The United States has also entered into international agreements aimed at diversifying supply chains away from China. Pacts were established with Australia, the European Union, and Japan, the latter being signed during Mr. Trump’s visit to Tokyo in October. William Pesek remarked that Japan’s initiatives since 2010 demonstrate how China’s present export threats could ultimately be counterproductive, prompting countries to reduce their reliance on its rare earths. He cited Japan as an example. China lifted the 2010 export controls on Japan within a few months; however, Japan persisted in diversifying its supply lines. “Export threats are a hard bell to unring because they become a trust issue,” Mr. Pesek said. For officials in Japan, the current situation presents a chance to collaborate with other nations to address the issue of cost — a challenge that, over the past 15 years, Japan has found difficult to manage independently. “If nations agree to buy more non-Chinese rare-earth materials, they can build scale and eventually bring down costs,” according to Mr. Kobayashi, the trade ministry official.

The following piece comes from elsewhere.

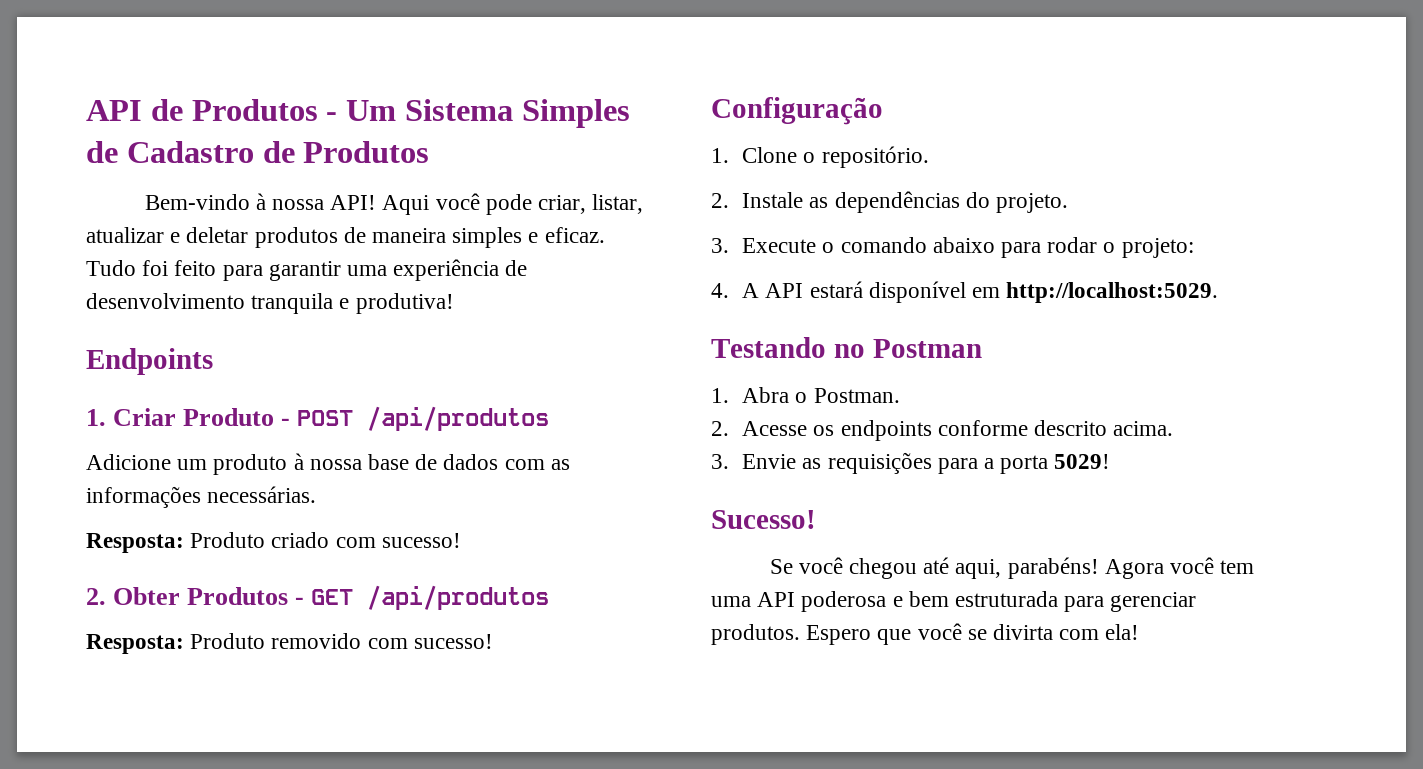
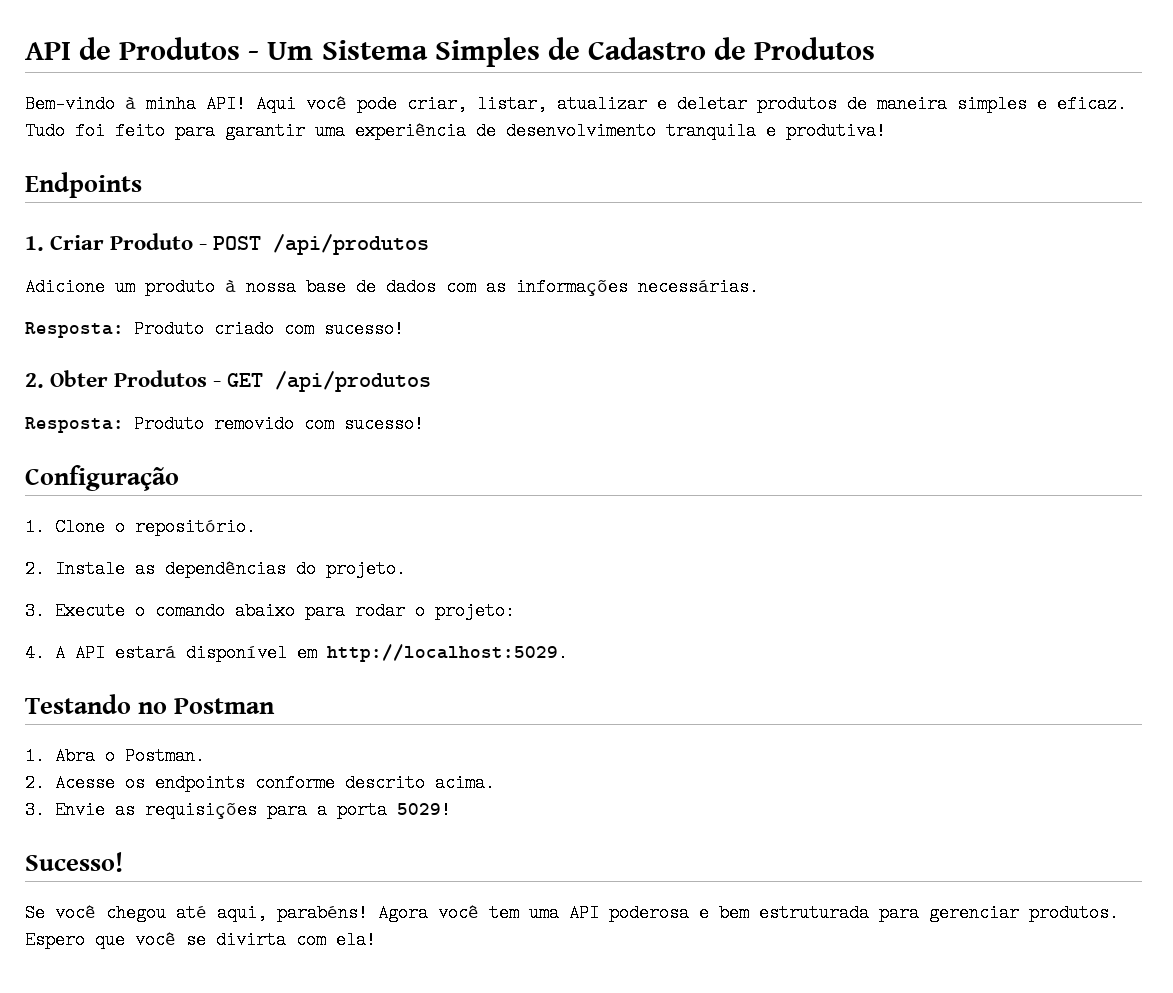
- Bem-vindo à nossa API!
+ Bem-vindo à minha API!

Enhanced coordination may lead to the establishment of stronger connections between Japan, known for its expertise in developing mine-to-magnet supply chains, and nations prepared to host and finance processing facilities. However, Mr. Terazawa, the former trade ministry official who currently leads an energy think tank in Tokyo, asserts that any effort towards international cooperation will serve as a measure of true commitment. “The question we need to be asking is why this didn’t happen over the past 15 years,” he stated. During his time in government, Mr. Terazawa emphasized the importance of rare earths as a vital area for bilateral collaboration, notably during the initial Trump administration. “We are still vulnerable, especially the US is still so vulnerable,” he stated. “The US is a great country, for sure, but I don’t think it can deal with China effectively on its own,” Mr. Terazawa stated. The recent agreements to coordinate serve as the foundation. At this juncture, he remarked, arrives the moment of truth: “Is the US really committed to work with its allies?”